--- DATA ---
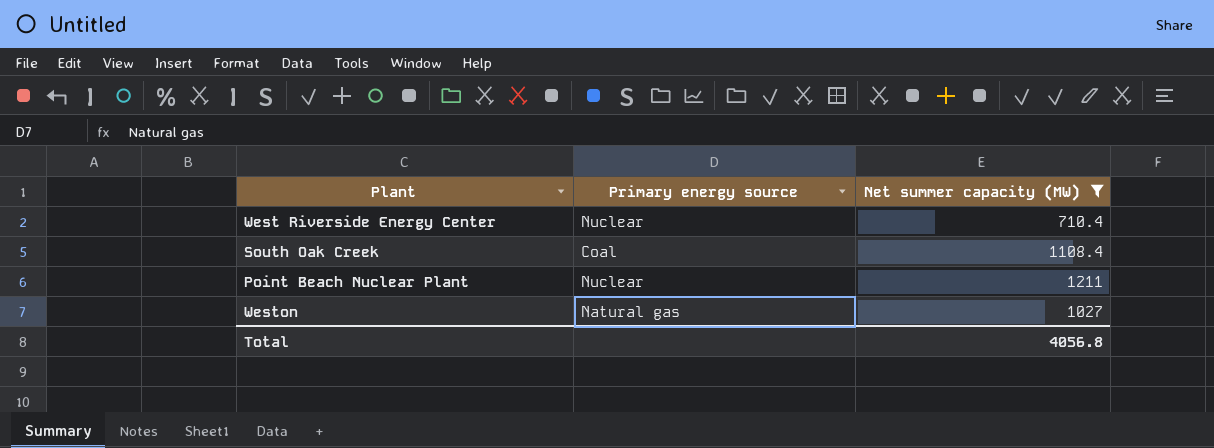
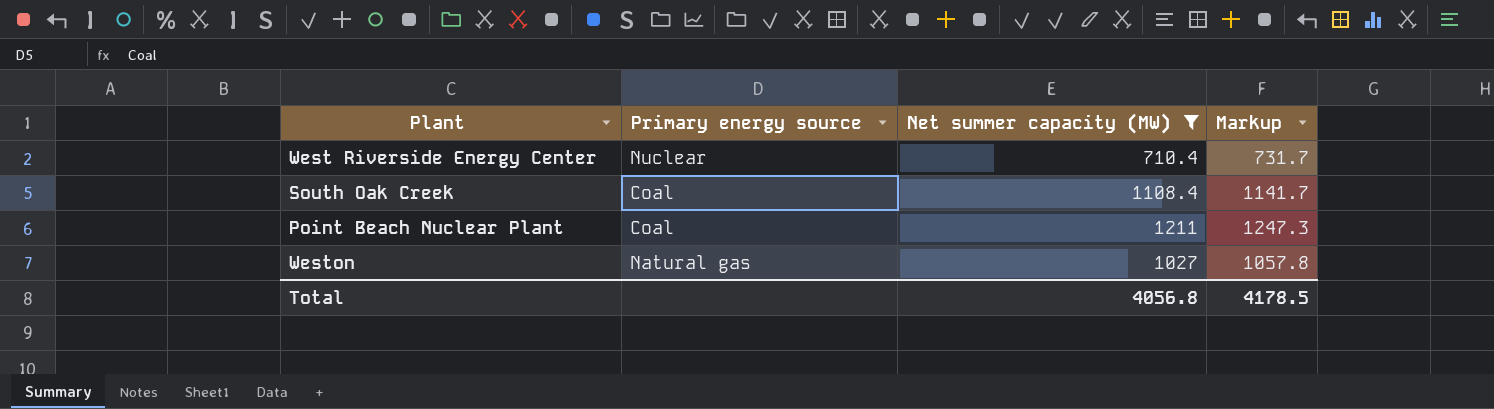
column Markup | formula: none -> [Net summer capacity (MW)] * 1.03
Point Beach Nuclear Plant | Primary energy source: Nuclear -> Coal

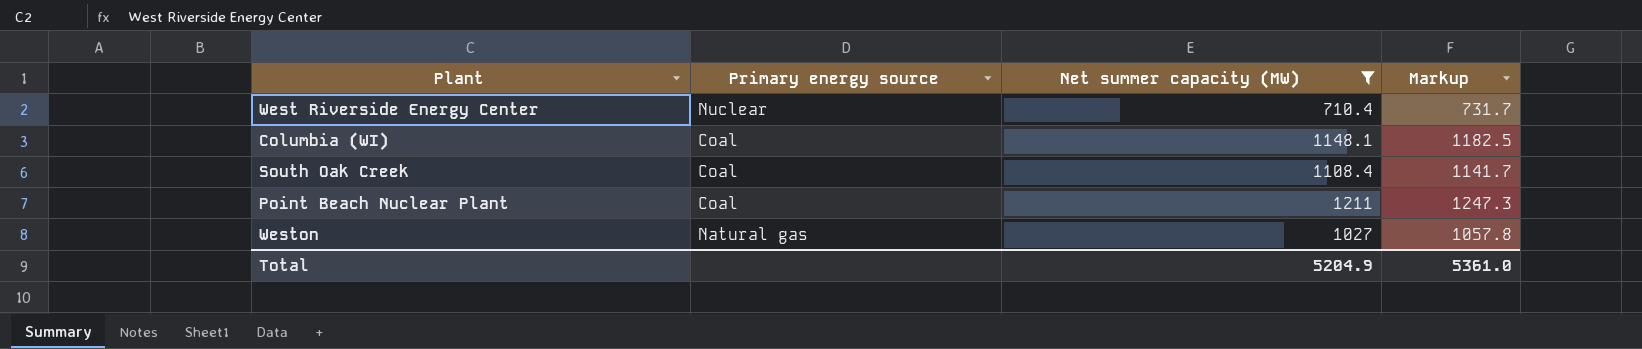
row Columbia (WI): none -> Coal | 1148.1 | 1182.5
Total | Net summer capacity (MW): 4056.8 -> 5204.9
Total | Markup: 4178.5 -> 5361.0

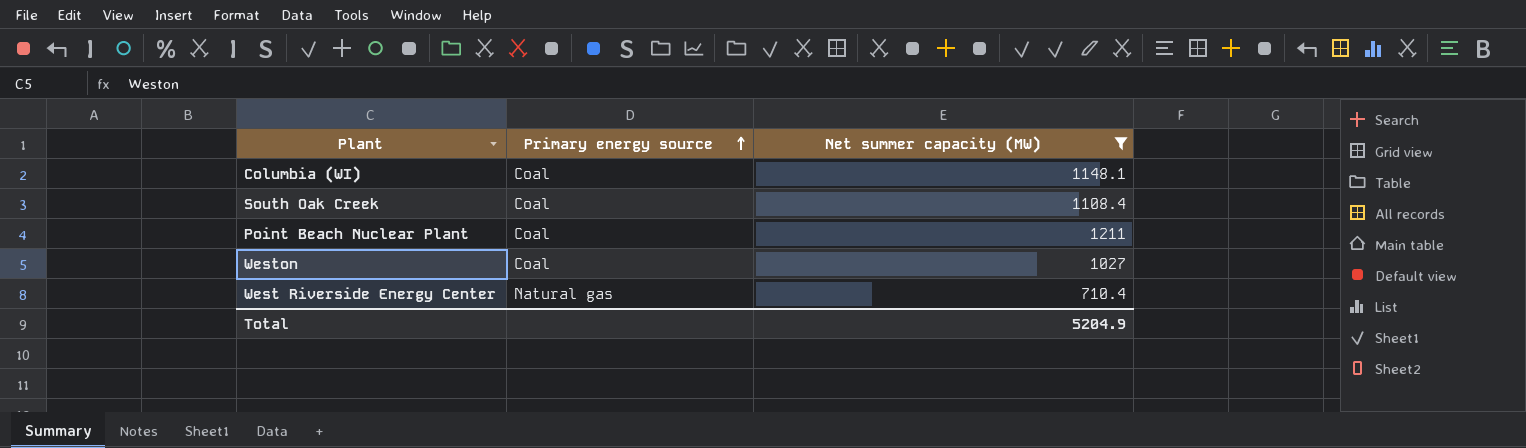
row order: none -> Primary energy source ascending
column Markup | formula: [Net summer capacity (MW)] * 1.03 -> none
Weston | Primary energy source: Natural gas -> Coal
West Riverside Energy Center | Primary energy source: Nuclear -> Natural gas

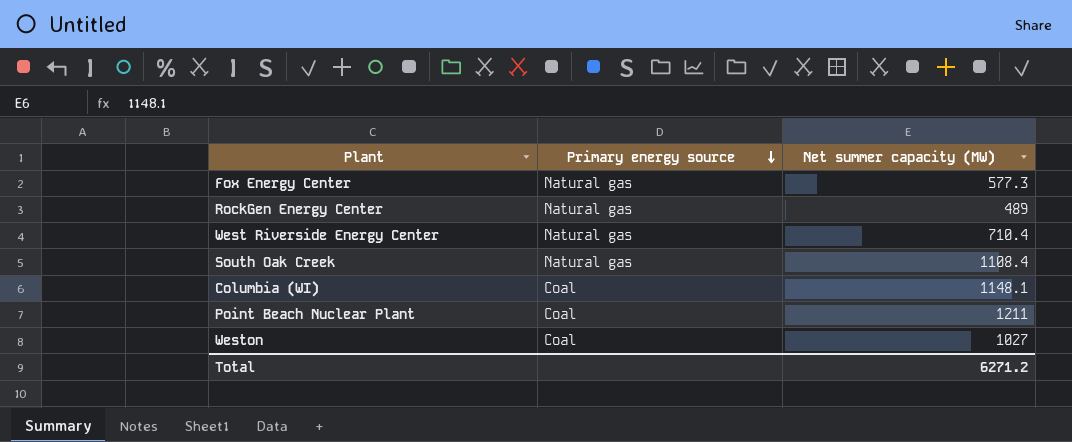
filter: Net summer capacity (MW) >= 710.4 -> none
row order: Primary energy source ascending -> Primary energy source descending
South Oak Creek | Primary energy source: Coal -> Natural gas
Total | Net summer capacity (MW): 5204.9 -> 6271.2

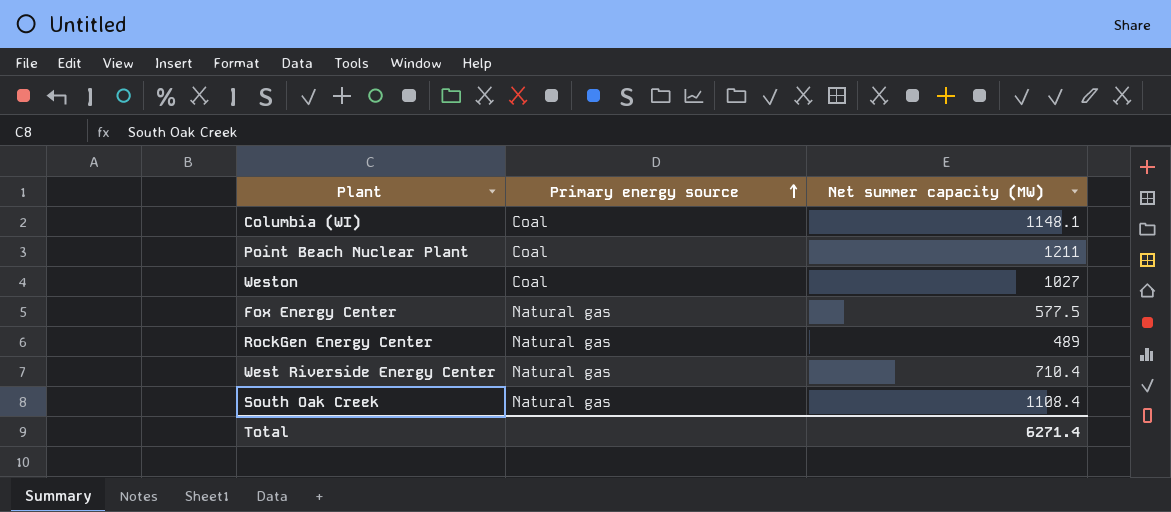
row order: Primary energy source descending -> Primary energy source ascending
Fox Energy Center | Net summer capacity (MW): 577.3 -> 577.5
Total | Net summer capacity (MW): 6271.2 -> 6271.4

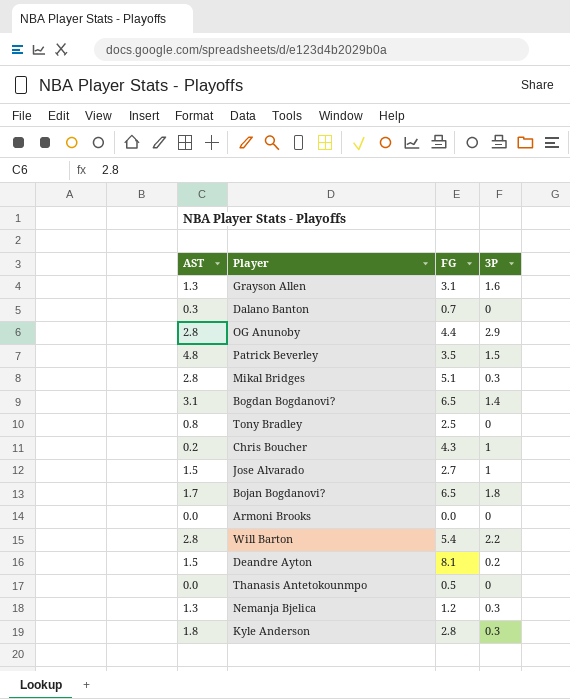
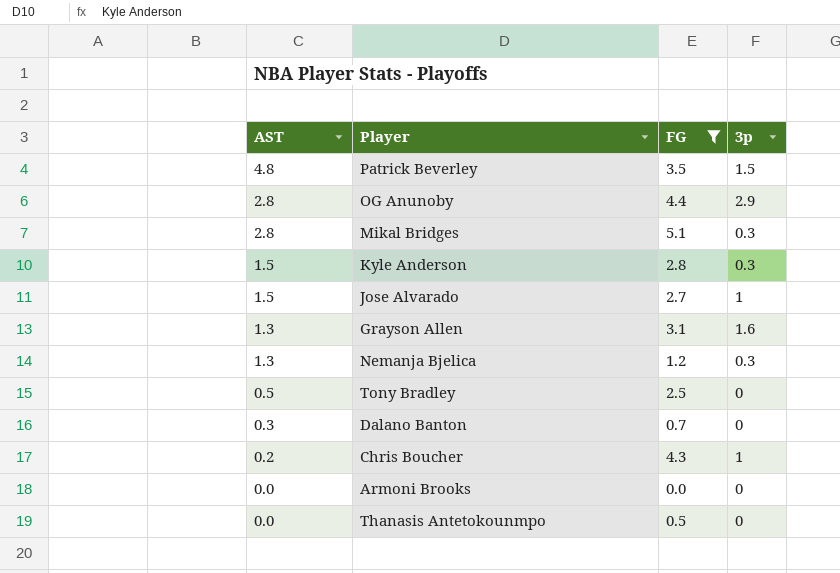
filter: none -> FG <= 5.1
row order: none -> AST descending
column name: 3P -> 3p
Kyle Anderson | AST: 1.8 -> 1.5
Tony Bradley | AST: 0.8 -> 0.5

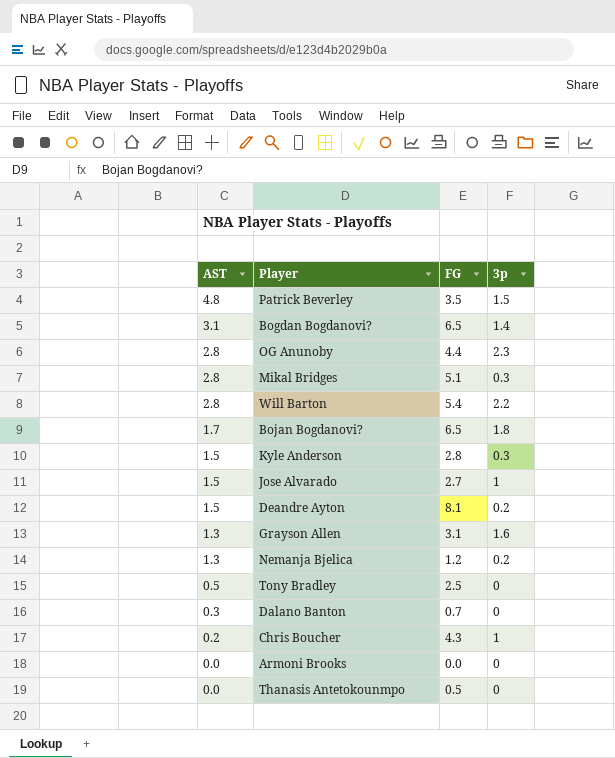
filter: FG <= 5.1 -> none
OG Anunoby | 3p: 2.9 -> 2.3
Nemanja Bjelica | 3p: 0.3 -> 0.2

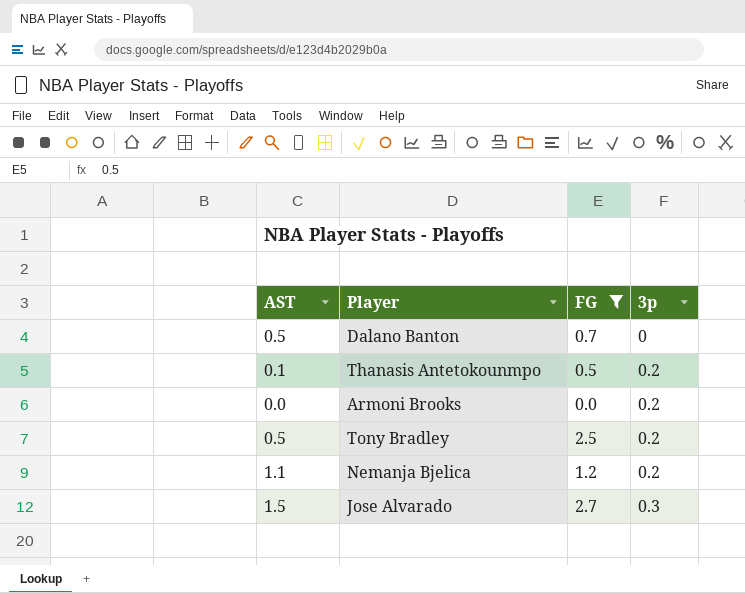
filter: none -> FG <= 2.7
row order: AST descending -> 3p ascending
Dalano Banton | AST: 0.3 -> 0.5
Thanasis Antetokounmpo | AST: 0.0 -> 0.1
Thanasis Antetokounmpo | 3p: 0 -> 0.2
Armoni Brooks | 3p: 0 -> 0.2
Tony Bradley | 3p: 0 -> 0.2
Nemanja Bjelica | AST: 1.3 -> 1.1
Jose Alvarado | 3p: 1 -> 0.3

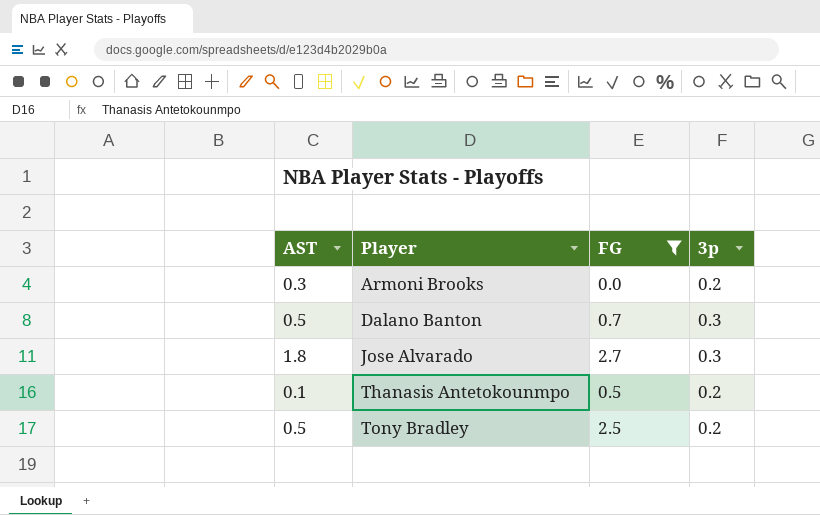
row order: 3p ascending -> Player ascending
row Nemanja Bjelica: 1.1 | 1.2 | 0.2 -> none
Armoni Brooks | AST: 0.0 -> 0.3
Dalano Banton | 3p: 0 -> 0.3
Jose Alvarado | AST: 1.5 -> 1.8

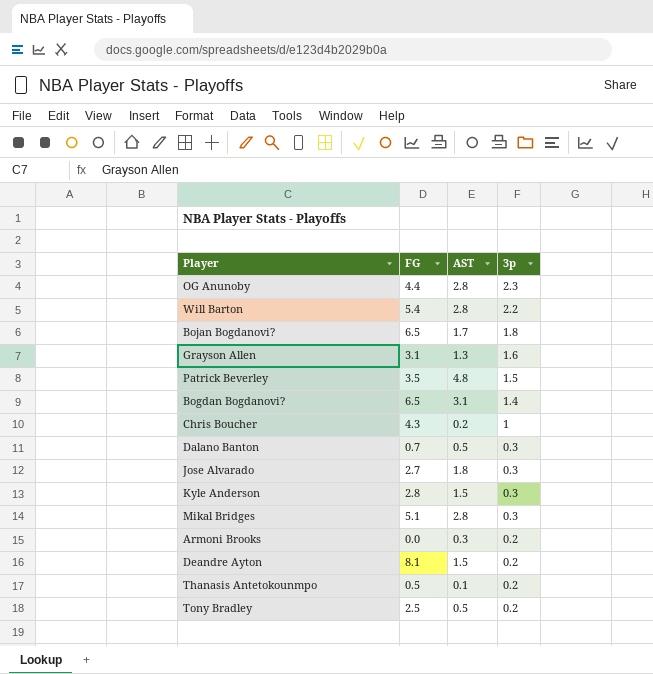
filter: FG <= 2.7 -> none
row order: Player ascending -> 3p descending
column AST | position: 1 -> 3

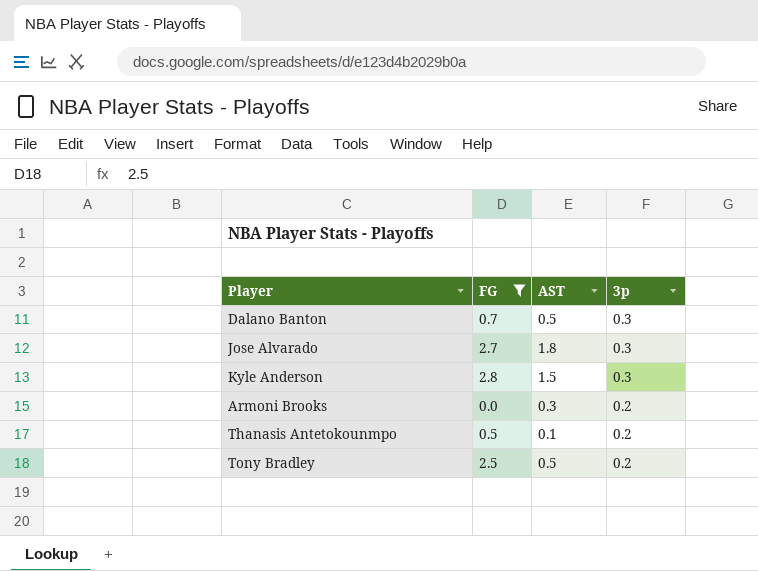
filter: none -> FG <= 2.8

--- TASK INSTRUCTIONS ---
Every record must be set down again exactly; pictures do not belong in the copy.

--- EXERCISE ANSWER ---
column Markup | formula: none -> [Net summer capacity (MW)] * 1.03
Point Beach Nuclear Plant | Primary energy source: Nuclear -> Coal

row Columbia (WI): none -> Coal | 1148.1 | 1182.5
Total | Net summer capacity (MW): 4056.8 -> 5204.9
Total | Markup: 4178.5 -> 5361.0

row order: none -> Primary energy source ascending
column Markup | formula: [Net summer capacity (MW)] * 1.03 -> none
Weston | Primary energy source: Natural gas -> Coal
West Riverside Energy Center | Primary energy source: Nuclear -> Natural gas

filter: Net summer capacity (MW) >= 710.4 -> none
row order: Primary energy source ascending -> Primary energy source descending
South Oak Creek | Primary energy source: Coal -> Natural gas
Total | Net summer capacity (MW): 5204.9 -> 6271.2

row order: Primary energy source descending -> Primary energy source ascending
Fox Energy Center | Net summer capacity (MW): 577.3 -> 577.5
Total | Net summer capacity (MW): 6271.2 -> 6271.4

filter: none -> FG <= 5.1
row order: none -> AST descending
column name: 3P -> 3p
Kyle Anderson | AST: 1.8 -> 1.5
Tony Bradley | AST: 0.8 -> 0.5

filter: FG <= 5.1 -> none
OG Anunoby | 3p: 2.9 -> 2.3
Nemanja Bjelica | 3p: 0.3 -> 0.2

filter: none -> FG <= 2.7
row order: AST descending -> 3p ascending
Dalano Banton | AST: 0.3 -> 0.5
Thanasis Antetokounmpo | AST: 0.0 -> 0.1
Thanasis Antetokounmpo | 3p: 0 -> 0.2
Armoni Brooks | 3p: 0 -> 0.2
Tony Bradley | 3p: 0 -> 0.2
Nemanja Bjelica | AST: 1.3 -> 1.1
Jose Alvarado | 3p: 1 -> 0.3

row order: 3p ascending -> Player ascending
row Nemanja Bjelica: 1.1 | 1.2 | 0.2 -> none
Armoni Brooks | AST: 0.0 -> 0.3
Dalano Banton | 3p: 0 -> 0.3
Jose Alvarado | AST: 1.5 -> 1.8

filter: FG <= 2.7 -> none
row order: Player ascending -> 3p descending
column AST | position: 1 -> 3

filter: none -> FG <= 2.8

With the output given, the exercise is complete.